Patch Tuesday – get ready for the January 2014 Security Trifecta!


Microsoft and Adobe bias their Patch Tuesdays towards the beginning of the month, choosing the second Tuesday, which can be no later than the 14th.

Oracle pitches its fixes at the middle of the month, choosing the Tuesday closest to the 17th (don’t ask – we don’t know why), which can be no earlier than the 14th.

So this is one of these months when they all align and we get a Trifecta – Patch Threesday!

All three companies have issued announcements about their forthcoming announcements, and here they are, though they all use slightly different names:

Adobe’s fixes

If you’re wondering, “What about Adobe Flash” (assuming you still have it installed in your browser), you’ll have to keep on wondering until tomorrow.

Adobe’s only advisory so far in 2014 is the abovementioned “prenotification” for the PDF-related Reader and Acrobat products.

Acrobat and Reader versions X and XI will be getting fixes for critical vulnerabilties, defined by Adobe as:

[Vulnerabilities] which, if exploited would allow malicious native-code to execute, potentially without a user being aware.

That’s what you and I call a drive-by install.

Oracle’s fixes

Oracle’s announcement is the Brobdingnagian bulletin of the three, though that is hardly surprising, considering that the company is patching 40 products in 45 versions, and that it patches only quarterly, not monthly.

The Oracle announcement doesn’t say exactly what bugs are getting squashed, but it does mention a total of 144 vulnerabilities, of which 82 can be considered critical.

In Oracle’s own words:

These vulnerabilities may be remotely exploitable without authentication, i.e., may be exploited over a network without the need for a username and password.

That’s what you and I call a drive-by install.

The Oracle update that directly impacts the most users is without doubt the update to Java, which affects users and developers alike.

The new release of Java will supersede all currently-supported versions of Java: 5.0u55 and earlier, 6u65 and earlier, 7u45 and earlier.

Remember that Java is not JavaScript, and while most of us use and need JavaScript in our browsers, many of us can manage perfectly well without browser-based Java.

(Audio player not working? Download to listen offline, or listen on Soundcloud.)

You can have Java installed, allowing you to download and run regular applications written in Java, without activating Java in your browser and thereby exposing it to hostile applets.

Applets are supposed to be safer than applications, but they can be embedded in malicious web pages, and can therefore attack your browser surreptitiously, without triggering any download warnings or asking for permission.

To quote James Wyke of SophosLabs, in our recent Techknow podcast, Understanding Botnets:

Java is one of the most common infection vectors of the last year or so, because lots of people are running an outdated version of Java that lots and lots of exploits exist for.

So you should not only get Oracle’s updates on Tuesday, but also consider turning Java off in your browser if you haven’t already.
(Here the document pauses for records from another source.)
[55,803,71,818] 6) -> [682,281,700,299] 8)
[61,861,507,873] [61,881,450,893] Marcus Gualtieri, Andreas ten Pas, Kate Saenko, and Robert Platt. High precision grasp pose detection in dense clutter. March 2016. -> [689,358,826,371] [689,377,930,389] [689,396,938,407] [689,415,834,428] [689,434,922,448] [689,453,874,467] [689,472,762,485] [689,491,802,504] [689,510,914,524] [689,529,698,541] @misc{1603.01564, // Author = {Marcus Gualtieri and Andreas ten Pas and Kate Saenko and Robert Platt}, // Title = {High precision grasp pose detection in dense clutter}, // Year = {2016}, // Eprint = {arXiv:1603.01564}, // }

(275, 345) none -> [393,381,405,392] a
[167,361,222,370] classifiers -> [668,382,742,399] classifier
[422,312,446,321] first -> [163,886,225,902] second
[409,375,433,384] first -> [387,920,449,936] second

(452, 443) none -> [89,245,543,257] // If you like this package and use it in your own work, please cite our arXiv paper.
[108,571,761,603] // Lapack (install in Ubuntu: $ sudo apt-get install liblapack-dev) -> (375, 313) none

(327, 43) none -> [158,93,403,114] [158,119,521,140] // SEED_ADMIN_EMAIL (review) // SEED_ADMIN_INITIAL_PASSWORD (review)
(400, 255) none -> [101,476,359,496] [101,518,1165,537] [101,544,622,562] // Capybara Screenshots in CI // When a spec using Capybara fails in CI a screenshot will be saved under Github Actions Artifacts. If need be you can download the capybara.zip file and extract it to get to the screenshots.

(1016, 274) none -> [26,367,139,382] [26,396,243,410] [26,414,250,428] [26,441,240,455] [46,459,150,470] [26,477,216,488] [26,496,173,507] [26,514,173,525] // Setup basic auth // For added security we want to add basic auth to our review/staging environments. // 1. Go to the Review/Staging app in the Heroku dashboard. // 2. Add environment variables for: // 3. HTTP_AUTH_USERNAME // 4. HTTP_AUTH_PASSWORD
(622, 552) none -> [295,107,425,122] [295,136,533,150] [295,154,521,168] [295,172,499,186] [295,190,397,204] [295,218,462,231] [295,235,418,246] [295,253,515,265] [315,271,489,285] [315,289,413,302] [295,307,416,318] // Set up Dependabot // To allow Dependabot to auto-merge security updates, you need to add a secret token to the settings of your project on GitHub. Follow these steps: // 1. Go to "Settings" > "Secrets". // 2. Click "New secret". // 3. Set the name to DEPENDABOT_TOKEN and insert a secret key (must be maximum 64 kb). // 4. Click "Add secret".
(If you aren’t sure, just give it a try. If a website you really need won’t work without Java, you can always turn the Java plugin back on.)

Microsoft’s fixes

Last, and this month, by all means the least, comes Microsoft.

Redmond opens its scorecard for 2014 with an impressively modest set of fixes: four bulletins; no Internet Explorer cumulative fix; and no updates denoted critical.

There are three Elevations of Privilege and one Denial of Service, and that’s that.

Two of the bulletins are listed as related to Windows: one of them applies only to Windows XP (which you are no longer using, right?); the other is for Windows 7 and Server 2008 R2.

(Audio player not working? Download to listen offline, or listen on Soundcloud.)

Windows 8, Server 2012 and the Server Core versions of Windows escaped without patches this month.

And there you have it: there’s something for just about everybody this month, especially those who still have Java installed.